Make Your Own Headphone Amp V1

About: I've always liked pulling things apart - it's the putting back together again that I have some issues with.

I never really thought much about headphone amps until I tried one. I used to think it was all a bit of a gimmick. Why would you need a separate amp to drive the speakers in your headphones! It’s only when you try a headphone amp that you realise the benefits and sound quality improvement possible from a separate amp. The only problem is, you’ll never be able to listen to music again without one!

You can buy an off-the-shelf one if you want to but I’m going to assume you’re reading this because you’d rather build your own. The build itself isn’t too difficult, although you will need some soldering and circuit experience to make this. If you have never done any circuit building, then you should start with this ‘ible which I did some time ago to help beginners.

The heart of the amp is 2 X LM386 IC’s. Unlike some headphone amps, you can run this one on a 9v battery but because of this, you need to be careful how you hook-up the ground connections. I’ll take you through this in the following steps.

Lastly, I’ll be building a few more of these and comparing different models in future ‘ibles.

Step 1: Parts

Parts:

1. 2 X LM386 IC – eBay

Resistors. Use the metal film type, which are superior to the carbon ones, at least for this project

2. 10 Ohm – eBay

3. 18K – eBay

Capacitors. Make sure you use good, audio ones for the best possible sound. The electrolytic ones should be low leakage; low impedance type and the ceramic should be metal film, polypropylene. I have added links to eBay for these types of caps

4. 4 X 10uf – eBay

5. 3 X 470 uf eBay

6. 3 X 0.1uf - eBay

7. 100k duel gang potentiometer – eBay

8. 2 X 3.5mm stereo jack sockets – eBay

9. 9v Battery

10. 9V Battery holder – eBay

11. DPST toggle switch – eBay

12. Knob – eBay

13. Male to male audio cable 3.5mm - eBay

You can also add a charging socket which will require a 330 Ohm resistor as well as a socket. I’ll probably add this later so left it in the circuit diagram.

14. Case. I found a great case at Jaycar (electronics shop in Aust) which has its own battery compartment. It’s a little on the larger size but makes the job of fitting everything inside a pretty easy one. You can get them on eBay too

Step 2: Separating Input and Output Grounds

Before you start to build this amp, you should read the below which goes through how to hook-up the ground connections. The important thing to remember is to separate the input and output grounds. If you don’t then you will get oscillations which will be auditable through the headphones.

So what does it mean to keep the input and output grounds separated? Basically it means to connect all of the input grounds in the circuit together and all of the output grounds together. They are then connected together by a single connection.

The following at all input grounds so will need to be connected together on the prototype board. Ground input from the socket, volume control ground pin, pins 2 and 4 of both IC's.

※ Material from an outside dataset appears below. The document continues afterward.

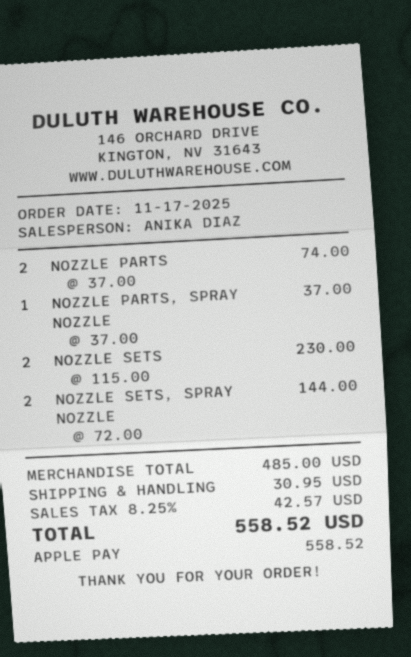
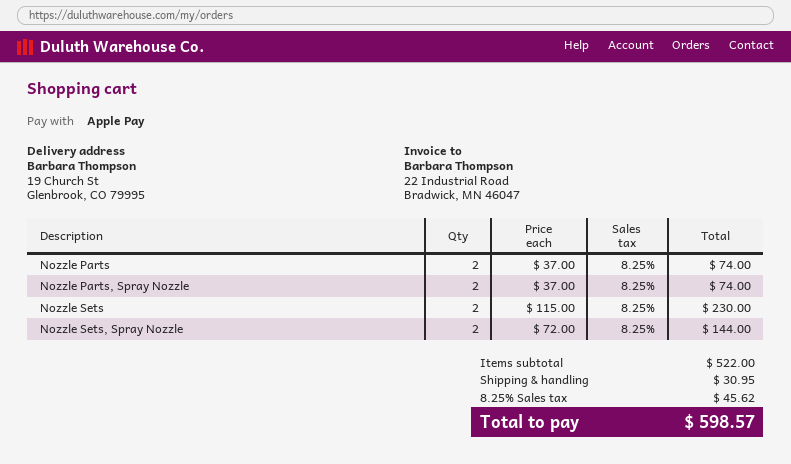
NOZZLE PARTS, SPRAY NOZZLE: 1 x 37.00 = 37.00 -> 2 x 37.00 = 74.00
subtotal: 485.00 -> 522.00
tax: 8.25% = 42.57 -> 8.25% = 45.62
total: 558.52 -> 598.57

All others are output grounds.

All I did to separate the grounds was to add the input connections along one of the vertical bus strips and the output next to them on the other vertical bus strip. This way you can connect the bus strips together at one point.

Step 3: Making the Circuit Pins 1, 2 & 4

I’ll go through how you make one channel of the circuit. The other is built exactly the same.

Steps:

1. First, solder an IC socket header for the LM386 IC to the prototype board

2. Connect pins 2 and 4 to the input ground

3. Add a 18K resistor to pin 1 and connect the other leg to a spare spot on the prototype board close to pin 5.

Step 4: Making the Circuit - Pins 5

Steps:

1. Add the positive leg on the 470uf capacitor to pin 5 on the IC

2. Next, you need to add a 10uf capacitor to the leg of the 18K resistor and the other leg of the 470uf cap. Actually, there are a few parts that need to be added to the ground leg of this cap so make sure you plan this out first before you start to solder everything to the prototype board.

3. Attach the .01 cap to the same ground leg on the 470uf cap and the other leg to an empty spot.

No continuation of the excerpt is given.